Repeat the entries that follow verbatim, without any of their pictures.

--------------------------------

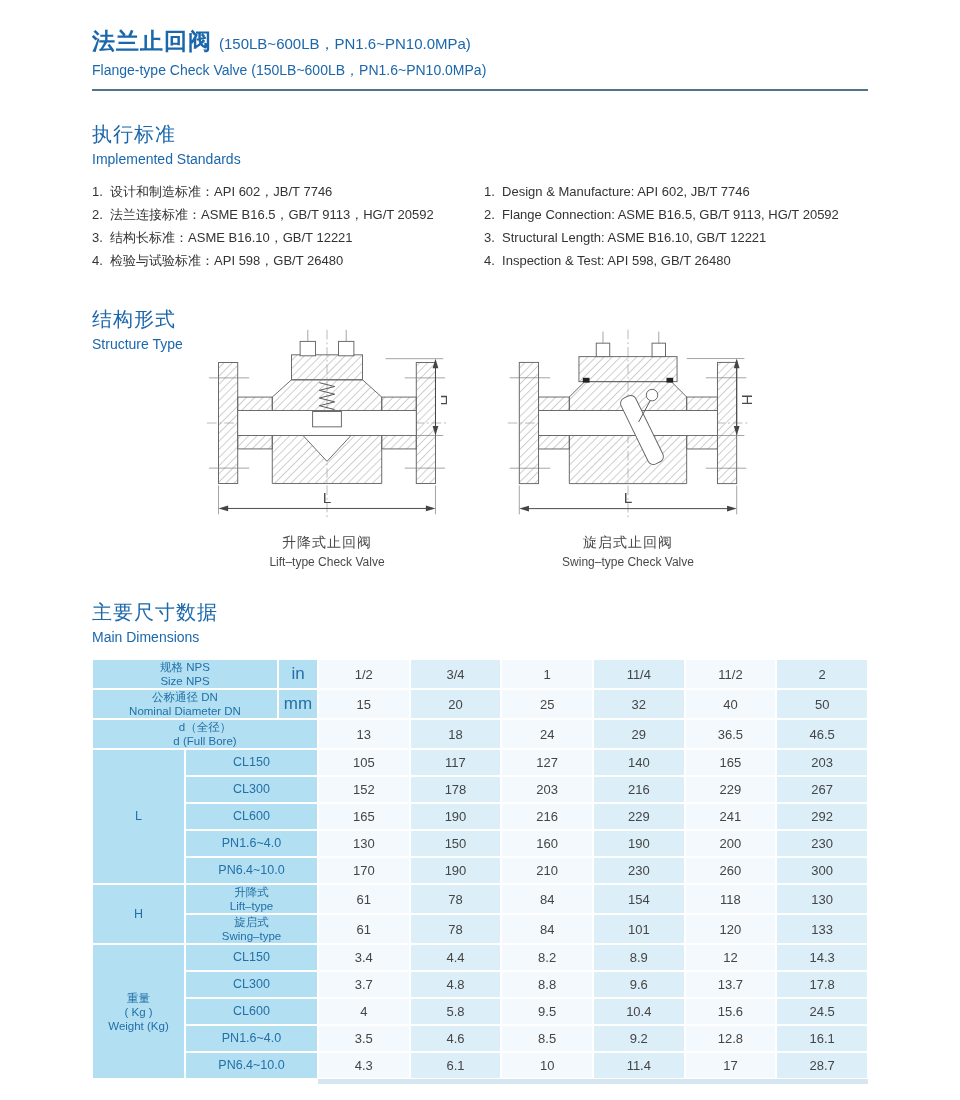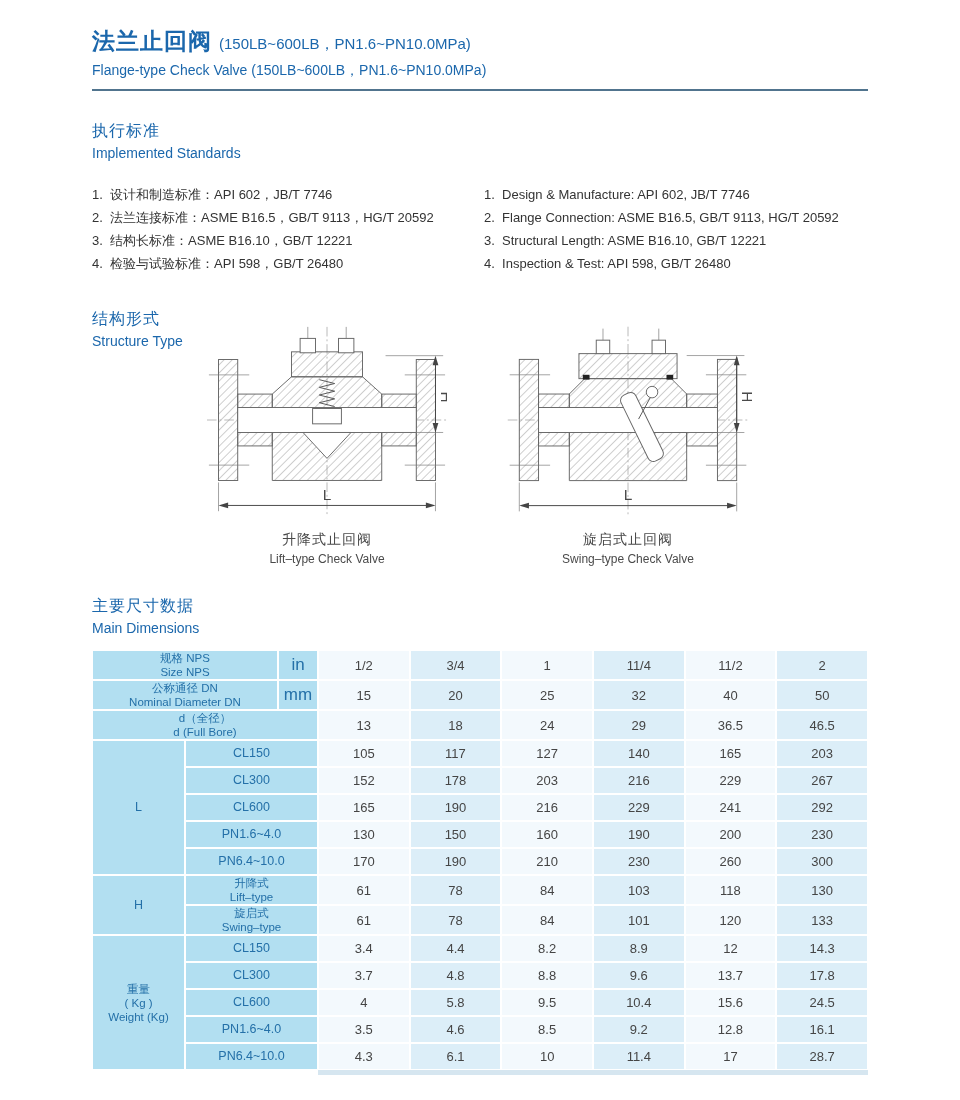--- a/index.html
+++ b/index.html
@@ -29,7 +29,7 @@
 
   
   .section{margin-top:30px;}
-  .sec-zh{font-size:16px;color:var(--blue);letter-spacing:1px;}
+  .sec-zh{font-size:20px;color:var(--blue);letter-spacing:1px;}
   .sec-en{font-size:14px;color:var(--blue);margin-top:3px;}
 
   

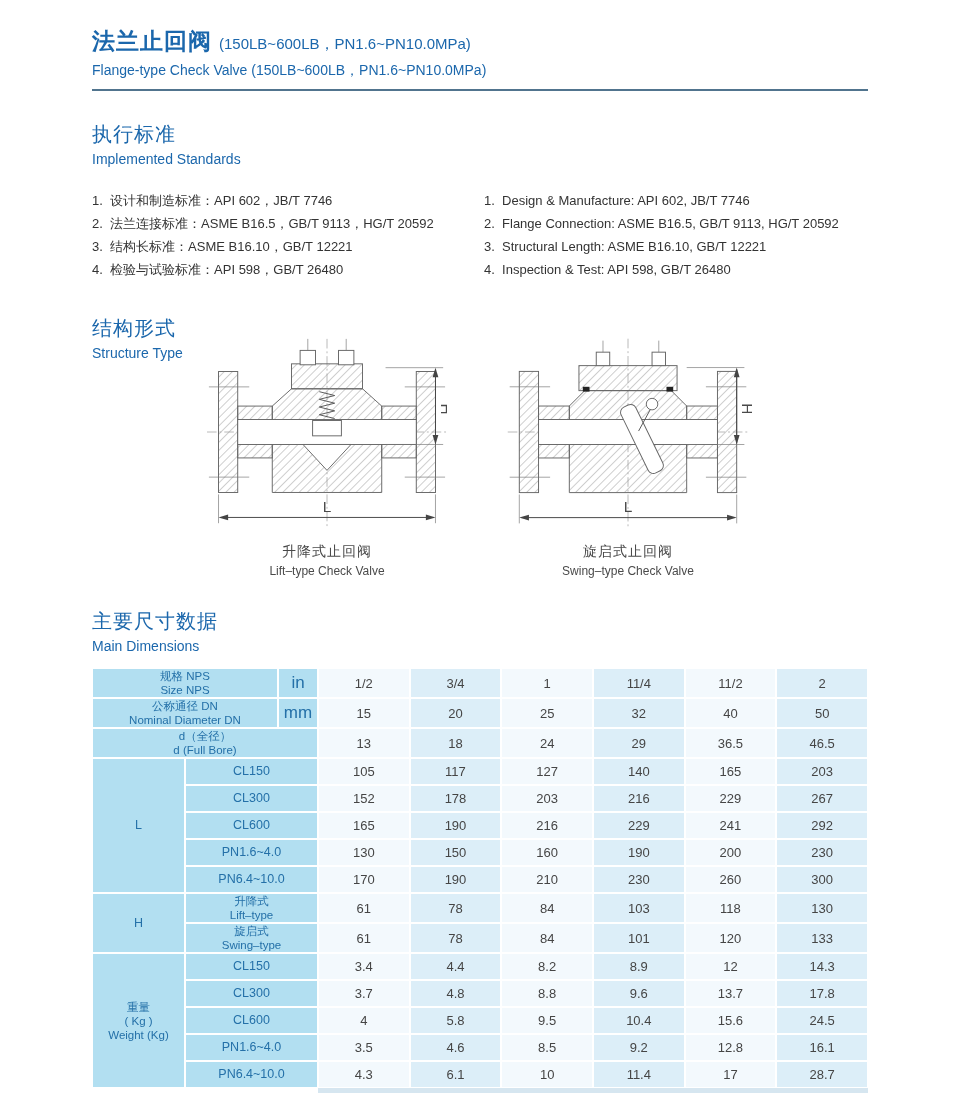--- a/index.html
+++ b/index.html
@@ -33,7 +33,7 @@
   .sec-en{font-size:14px;color:var(--blue);margin-top:3px;}
 
   
-  .std-cols{display:flex;margin-top:22px;gap:8px;}
+  .std-cols{display:flex;margin-top:13px;gap:8px;}
   .std-col{width:50%;}
   .std-item{font-size:13px;color:var(--body-text);line-height:23px;white-space:pre;}
 

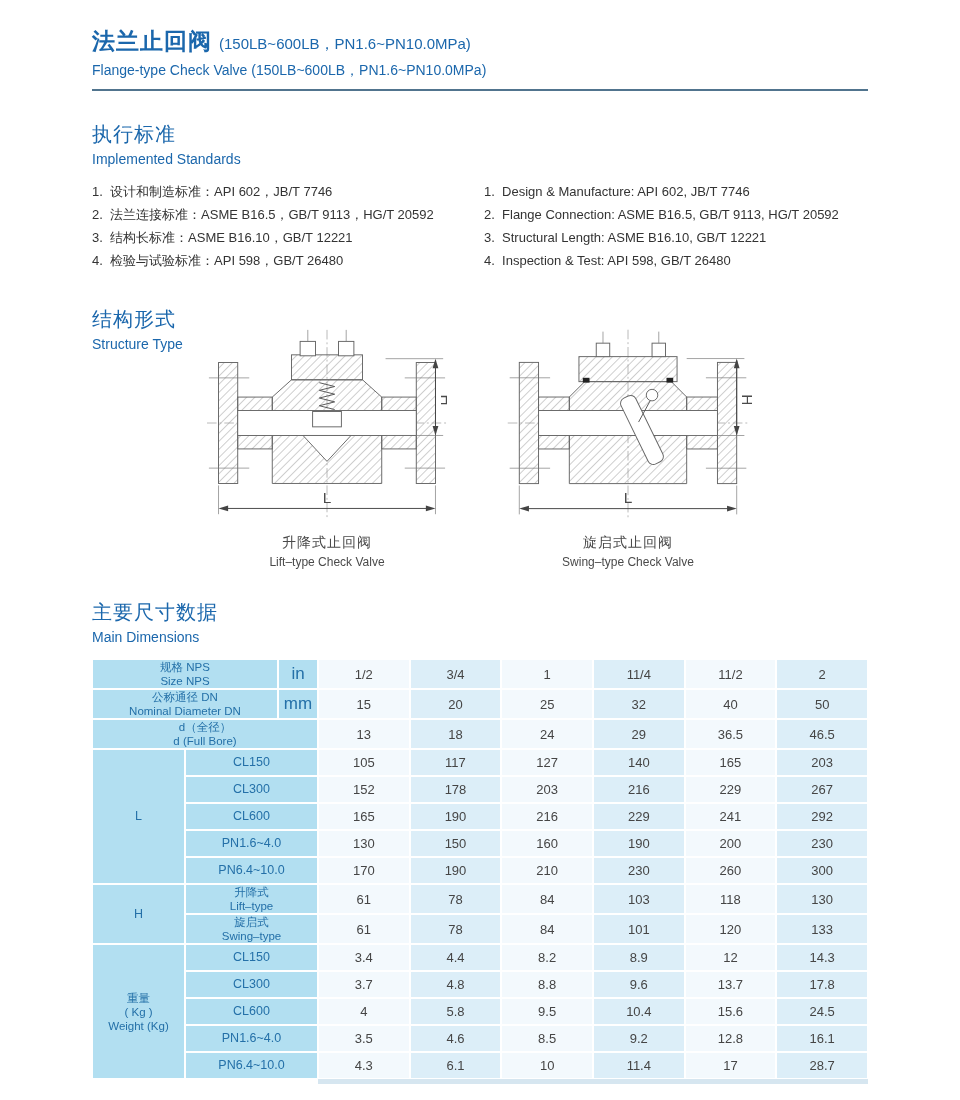--- a/index.html
+++ b/index.html
@@ -327,7 +327,7 @@
             <td class="data d0 gapL">61</td>
             <td class="data d1">78</td>
             <td class="data d0">84</td>
-            <td class="data d1">103</td>
+            <td class="data d1">154</td>
             <td class="data d0">118</td>
             <td class="data d1">130</td>
           </tr>

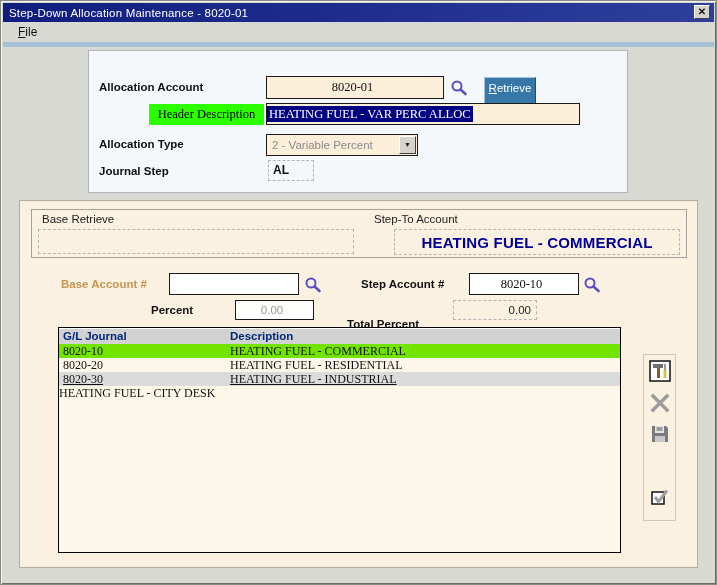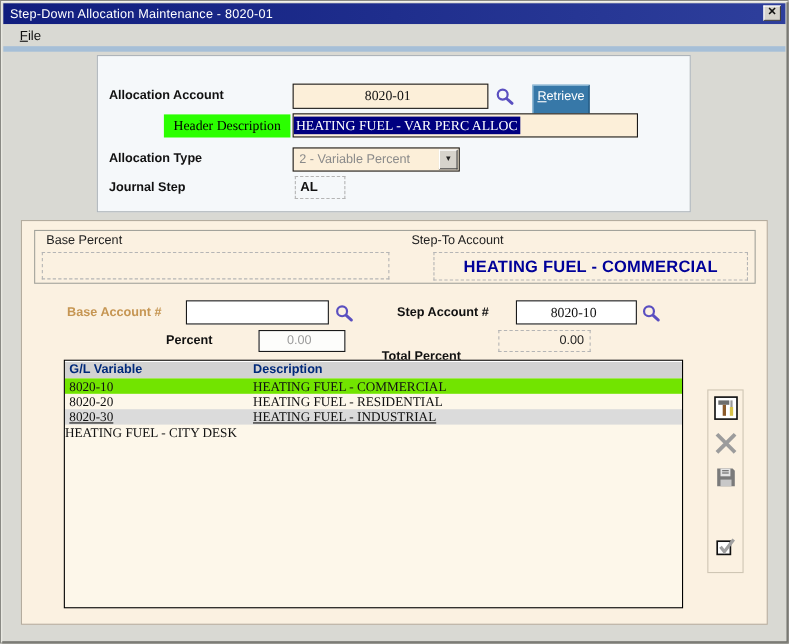--- a/index.html
+++ b/index.html
@@ -189,7 +189,7 @@
   <div class="main-panel">
 
     <div class="groupbox">
-      <div class="gb-lbl l-base">Base Percent</div>
+      <div class="gb-lbl l-base">Base Retrieve</div>
       <div class="gb-lbl l-stepto">Step-To Account</div>
       <div class="dashed d-base"></div>
       <div class="dashed d-stepto">

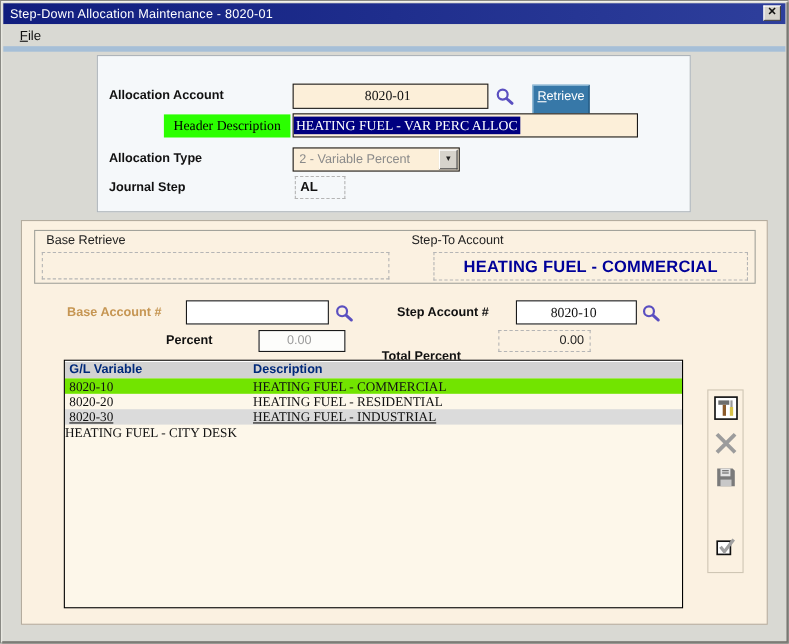--- a/index.html
+++ b/index.html
@@ -222,7 +222,7 @@
 
     <div class="grid">
       <div class="grid-header">
-        <div class="col-a">G/L Variable</div>
+        <div class="col-a">G/L Journal</div>
         <div class="col-d">Description</div>
       </div>
       <div class="grid-row row-selected">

--------------------------------

### Finished exercise:
--- a/index.html
+++ b/index.html
@@ -29,7 +29,7 @@
 
   
   .section{margin-top:30px;}
-  .sec-zh{font-size:16px;color:var(--blue);letter-spacing:1px;}
+  .sec-zh{font-size:20px;color:var(--blue);letter-spacing:1px;}
   .sec-en{font-size:14px;color:var(--blue);margin-top:3px;}
 
   

--- a/index.html
+++ b/index.html
@@ -33,7 +33,7 @@
   .sec-en{font-size:14px;color:var(--blue);margin-top:3px;}
 
   
-  .std-cols{display:flex;margin-top:22px;gap:8px;}
+  .std-cols{display:flex;margin-top:13px;gap:8px;}
   .std-col{width:50%;}
   .std-item{font-size:13px;color:var(--body-text);line-height:23px;white-space:pre;}
 

--- a/index.html
+++ b/index.html
@@ -327,7 +327,7 @@
             <td class="data d0 gapL">61</td>
             <td class="data d1">78</td>
             <td class="data d0">84</td>
-            <td class="data d1">103</td>
+            <td class="data d1">154</td>
             <td class="data d0">118</td>
             <td class="data d1">130</td>
           </tr>

--- a/index.html
+++ b/index.html
@@ -189,7 +189,7 @@
   <div class="main-panel">
 
     <div class="groupbox">
-      <div class="gb-lbl l-base">Base Percent</div>
+      <div class="gb-lbl l-base">Base Retrieve</div>
       <div class="gb-lbl l-stepto">Step-To Account</div>
       <div class="dashed d-base"></div>
       <div class="dashed d-stepto">

--- a/index.html
+++ b/index.html
@@ -222,7 +222,7 @@
 
     <div class="grid">
       <div class="grid-header">
-        <div class="col-a">G/L Variable</div>
+        <div class="col-a">G/L Journal</div>
         <div class="col-d">Description</div>
       </div>
       <div class="grid-row row-selected">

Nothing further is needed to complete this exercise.